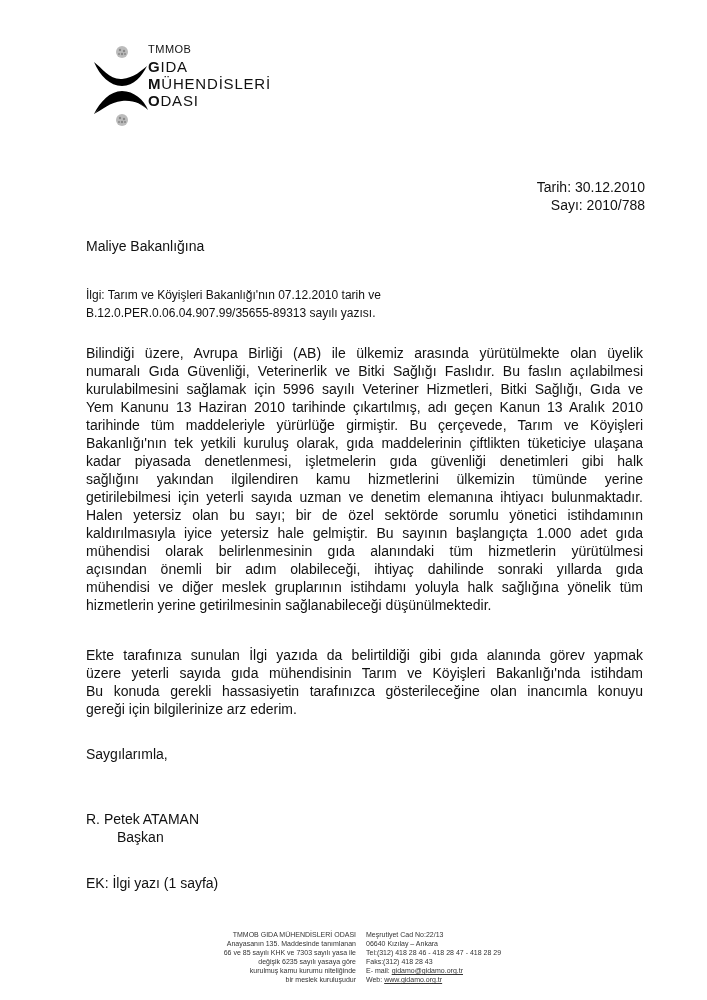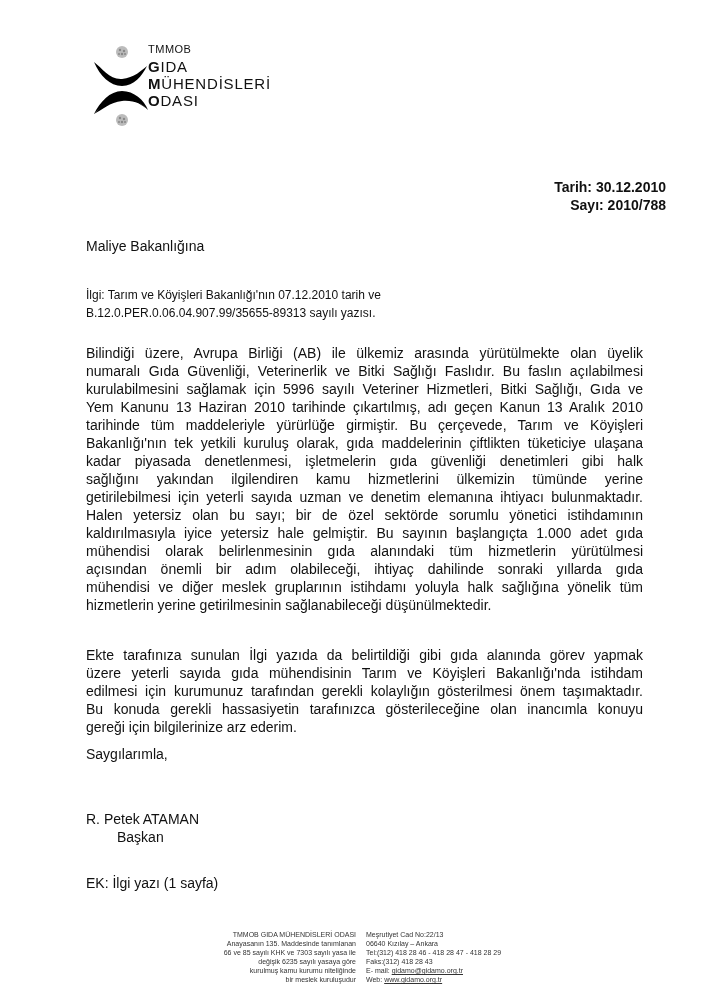--- a/index.html
+++ b/index.html
@@ -10,7 +10,7 @@
   .logo-text .t1 { font-size: 11px; letter-spacing: 0.5px; margin-bottom: 4px; }
   .logo-text .t2 { font-size: 15px; letter-spacing: 0.8px; margin-bottom: 2px; }
   .logo-text .t2 b { font-weight: 700; }
-  .meta { position: absolute; left: 526px; top: 178px; font-size: 14px; line-height: 18px; text-align: right; width: 140px; font-weight: bold; }
+  .meta { position: absolute; left: 505px; top: 178px; font-size: 14px; line-height: 18px; text-align: right; width: 140px; }
   .recipient { position: absolute; left: 86px; top: 238px; font-size: 14px; font-weight: 400; }
   .ref { position: absolute; left: 86px; top: 286px; font-size: 12px; line-height: 18px; }
   .para { position: absolute; left: 86px; width: 557px; font-size: 14px; line-height: 18px; }

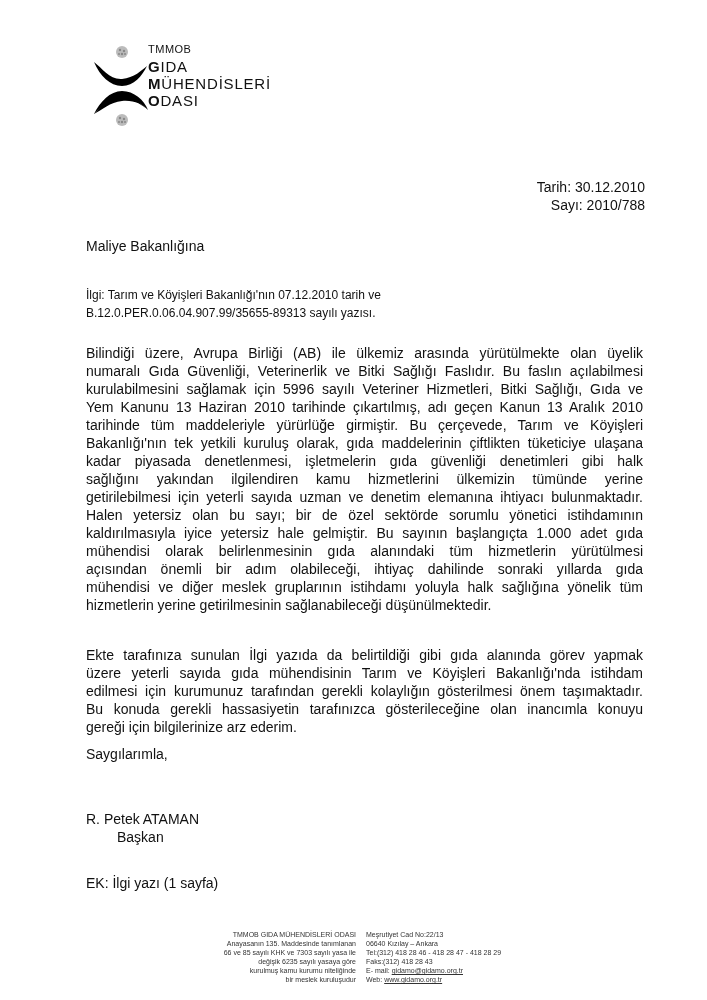--- a/index.html
+++ b/index.html
@@ -93,7 +93,6 @@
 <div class="para p2">
   <span class="ln">Ekte tarafınıza sunulan İlgi yazıda da belirtildiği gibi gıda alanında görev yapmak</span>
   <span class="ln">üzere yeterli sayıda gıda mühendisinin Tarım ve Köyişleri Bakanlığı'nda istihdam</span>
-  <span class="ln">edilmesi için kurumunuz tarafından gerekli kolaylığın gösterilmesi önem taşımaktadır.</span>
   <span class="ln">Bu konuda gerekli hassasiyetin tarafınızca gösterileceğine olan inancımla konuyu</span>
   <span class="ln last">gereği için bilgilerinize arz ederim.</span>
 </div>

┄┄┄┄┄┄┄┄┄┄

→ **Directions**
Restate each entry verbatim and skip every image.

→ **Your response**
--- a/index.html
+++ b/index.html
@@ -10,7 +10,7 @@
   .logo-text .t1 { font-size: 11px; letter-spacing: 0.5px; margin-bottom: 4px; }
   .logo-text .t2 { font-size: 15px; letter-spacing: 0.8px; margin-bottom: 2px; }
   .logo-text .t2 b { font-weight: 700; }
-  .meta { position: absolute; left: 526px; top: 178px; font-size: 14px; line-height: 18px; text-align: right; width: 140px; font-weight: bold; }
+  .meta { position: absolute; left: 505px; top: 178px; font-size: 14px; line-height: 18px; text-align: right; width: 140px; }
   .recipient { position: absolute; left: 86px; top: 238px; font-size: 14px; font-weight: 400; }
   .ref { position: absolute; left: 86px; top: 286px; font-size: 12px; line-height: 18px; }
   .para { position: absolute; left: 86px; width: 557px; font-size: 14px; line-height: 18px; }

--- a/index.html
+++ b/index.html
@@ -93,7 +93,6 @@
 <div class="para p2">
   <span class="ln">Ekte tarafınıza sunulan İlgi yazıda da belirtildiği gibi gıda alanında görev yapmak</span>
   <span class="ln">üzere yeterli sayıda gıda mühendisinin Tarım ve Köyişleri Bakanlığı'nda istihdam</span>
-  <span class="ln">edilmesi için kurumunuz tarafından gerekli kolaylığın gösterilmesi önem taşımaktadır.</span>
   <span class="ln">Bu konuda gerekli hassasiyetin tarafınızca gösterileceğine olan inancımla konuyu</span>
   <span class="ln last">gereği için bilgilerinize arz ederim.</span>
 </div>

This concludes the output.